**EXERCISE INSTRUCTIONS**
In the records below, find the line that contains "text: innate ->" and the line that contains "Not Forget To", then retype exactly those two lines and every line between them.

[Web interface edit records]
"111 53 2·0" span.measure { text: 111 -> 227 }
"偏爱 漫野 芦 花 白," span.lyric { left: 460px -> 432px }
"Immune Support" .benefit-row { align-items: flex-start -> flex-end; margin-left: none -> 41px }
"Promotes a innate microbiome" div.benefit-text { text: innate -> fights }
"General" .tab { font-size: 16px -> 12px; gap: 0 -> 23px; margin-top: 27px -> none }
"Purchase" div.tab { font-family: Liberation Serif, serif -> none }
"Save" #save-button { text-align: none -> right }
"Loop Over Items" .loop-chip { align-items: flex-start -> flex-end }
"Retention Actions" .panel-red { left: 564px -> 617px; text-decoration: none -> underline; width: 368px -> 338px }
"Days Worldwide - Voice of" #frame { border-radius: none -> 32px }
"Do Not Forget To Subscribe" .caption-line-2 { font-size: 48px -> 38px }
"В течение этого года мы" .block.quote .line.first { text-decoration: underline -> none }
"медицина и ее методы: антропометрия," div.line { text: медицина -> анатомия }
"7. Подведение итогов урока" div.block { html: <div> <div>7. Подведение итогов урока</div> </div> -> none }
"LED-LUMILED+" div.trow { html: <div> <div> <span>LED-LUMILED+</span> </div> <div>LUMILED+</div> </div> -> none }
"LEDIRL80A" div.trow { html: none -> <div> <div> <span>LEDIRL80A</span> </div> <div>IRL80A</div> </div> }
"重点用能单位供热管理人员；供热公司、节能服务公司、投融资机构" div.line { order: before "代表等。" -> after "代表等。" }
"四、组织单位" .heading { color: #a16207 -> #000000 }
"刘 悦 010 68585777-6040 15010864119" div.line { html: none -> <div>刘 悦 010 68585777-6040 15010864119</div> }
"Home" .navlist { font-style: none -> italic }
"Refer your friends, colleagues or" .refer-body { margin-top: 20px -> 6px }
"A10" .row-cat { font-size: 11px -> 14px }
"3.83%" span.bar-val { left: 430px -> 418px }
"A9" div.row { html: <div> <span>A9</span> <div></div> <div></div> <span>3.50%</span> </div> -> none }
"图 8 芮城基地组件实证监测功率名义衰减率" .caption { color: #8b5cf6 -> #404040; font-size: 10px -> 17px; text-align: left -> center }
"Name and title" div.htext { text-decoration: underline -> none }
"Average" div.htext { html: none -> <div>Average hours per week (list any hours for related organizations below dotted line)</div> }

**TASK RESULT**
"Promotes a innate microbiome" div.benefit-text { text: innate -> fights }
"General" .tab { font-size: 16px -> 12px; gap: 0 -> 23px; margin-top: 27px -> none }
"Purchase" div.tab { font-family: Liberation Serif, serif -> none }
"Save" #save-button { text-align: none -> right }
"Loop Over Items" .loop-chip { align-items: flex-start -> flex-end }
"Retention Actions" .panel-red { left: 564px -> 617px; text-decoration: none -> underline; width: 368px -> 338px }
"Days Worldwide - Voice of" #frame { border-radius: none -> 32px }
"Do Not Forget To Subscribe" .caption-line-2 { font-size: 48px -> 38px }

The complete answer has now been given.